Synopsis for C1.2a: Analytic Topology

Level: M-level Method of Assessment: Written examination.
Weight: Half-unit (OSS paper code 2A61)
We find it necessary to run Analytic Topology in MT. Classes for Analytic Topology will be run both in MT and HT, so that students who find themselves overburdened in MT will have the opportunity to attend classes on Analytic Topology in HT.

Recommended Prerequisites

Part A Topology; a basic knowledge of Set Theory, including cardinal arithmetic, ordinals and the Axiom of Choice, will also be useful.

Overview

The aim of the course is to present a range of major theory and theorems, both important and elegant in themselves and with important applications within topology and to mathematics as a whole.

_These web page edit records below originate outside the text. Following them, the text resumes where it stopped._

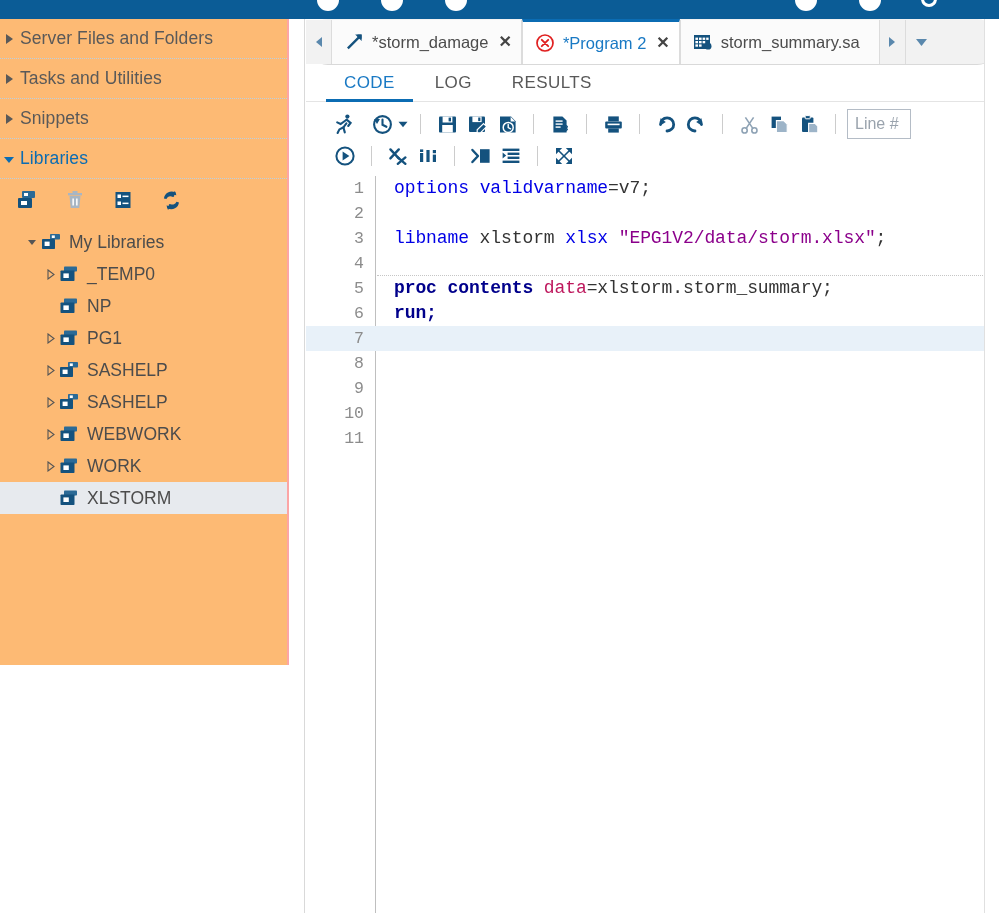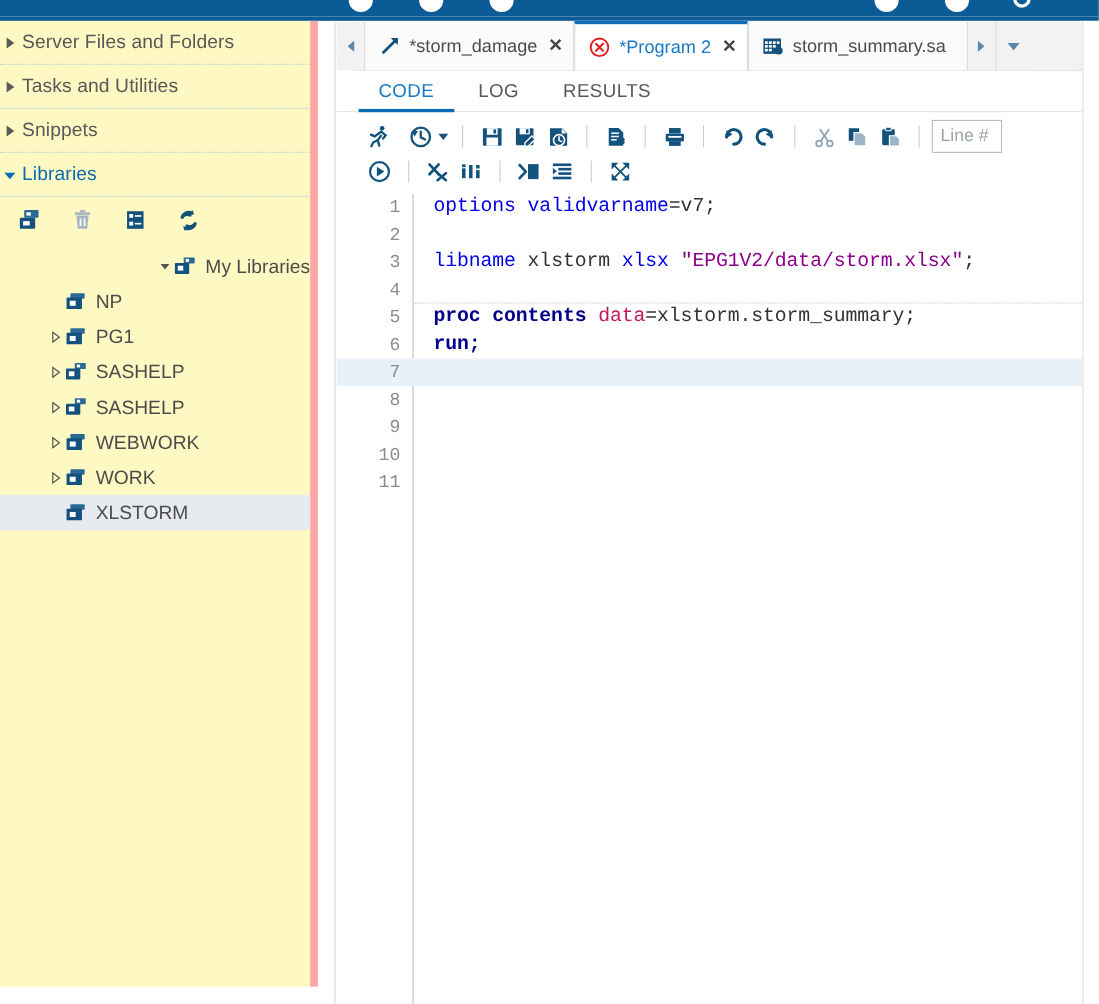--- a/index.html
+++ b/index.html
@@ -64,23 +64,23 @@
     width: 999px;
     height: 4px;
     background: #0b5c96;
   }
 
   
   .leftpane {
     position: absolute;
     left: 0; top: 19px;
     width: 289px;
-    height: 878px;
-    background: #fef9c3;
-    border-right: 7px solid #fca5a5;
+    height: 646px;
+    background: #fdba74;
+    border-right: 2px solid #fca5a5;
     box-sizing: border-box;
   }
   .nav-section {
     position: relative;
     height: 40px;
     display: flex;
     align-items: center;
     padding-left: 2px;
     box-sizing: border-box;
   }
@@ -144,21 +144,21 @@
   .tree-icon {
     width: 22px;
     height: 20px;
     flex: 0 0 auto;
     margin-right: 7px;
     display: flex;
     align-items: center;
     justify-content: center;
   }
   .tree-text { font-size: 17.5px; color: #4c4c4c; }
-  .lvl0 { padding-left: 24px; justify-content: flex-end; }
+  .lvl0 { padding-left: 24px; }
   .lvl1 { padding-left: 42px; }
 
   
   .splitter {
     position: absolute;
     left: 289px; top: 19px;
     width: 16px;
     height: 894px;
     background: #ffffff;
     border-right: 1px solid #d9d9d9;
@@ -495,20 +495,35 @@
           <svg width="21" height="19" viewBox="0 0 21 19">
             <rect x="9" y="1" width="10" height="5.5" rx="0.8" fill="#2b6a96"></rect>
             <rect x="10.8" y="2.4" width="3" height="2.6" fill="#ffffff"></rect>
             <rect x="1" y="6" width="13" height="10" rx="0.8" fill="#14527e"></rect>
             <rect x="3.6" y="8.6" width="5" height="4.4" fill="#ffffff"></rect>
           </svg>
         </span>
         <span class="tree-text">My Libraries</span>
       </div>
 
+      <div class="tree-node lvl1">
+        <span class="tree-twisty">
+          <svg width="9" height="11" viewBox="0 0 9 11">
+              <path d="M2 1 L8 5.5 L2 10 Z" fill="none" stroke="#555555" stroke-width="1.1"></path>
+            </svg>
+        </span>
+        <span class="tree-icon">
+          <svg width="21" height="19" viewBox="0 0 21 19">
+            <rect x="5" y="1.5" width="13" height="5" rx="0.8" fill="#2b6a96"></rect>
+            <rect x="1.5" y="5.5" width="14" height="10.5" rx="0.8" fill="#14527e"></rect>
+            <rect x="4.4" y="8.4" width="5.4" height="4.6" fill="#ffffff"></rect>
+          </svg>
+        </span>
+        <span class="tree-text">_TEMP0</span>
+      </div>
 
       <div class="tree-node lvl1">
         <span class="tree-twisty"></span>
         <span class="tree-icon">
           <svg width="21" height="19" viewBox="0 0 21 19">
             <rect x="5" y="1.5" width="13" height="5" rx="0.8" fill="#2b6a96"></rect>
             <rect x="1.5" y="5.5" width="14" height="10.5" rx="0.8" fill="#14527e"></rect>
             <rect x="4.4" y="8.4" width="5.4" height="4.6" fill="#ffffff"></rect>
           </svg>
         </span>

Central to the course is the general theory of compactness and Tychonoff's theorem, one of the most important in all mathematics (with applications across mathematics and in mathematical logic) and computer science.

Synopsis

Bases and initial topologies (including pointwise convergence and the Tychonoff product topology). Separation axioms, continuous functions, Urysohn's lemma. Separable, Lindelöf and second countable spaces. Urysohn's metrization theorem. Filters and ultrafilters. Tychonoff's theorem. Compactifications, in particular the Alexandroff One-Point Compactification and the Stone–Čech Compactification. Connectedness and local connectedness. Components and quasi-components. Totally disconnected compact spaces, Boolean algebras and Stone spaces. Paracompactness (brief treatment).

1. S. Willard, General Topology (Addison–Wesley, 1970), Chs. 1–8.
2. N. Bourbaki, General Topology (Springer-Verlag, 1989), Ch. 1.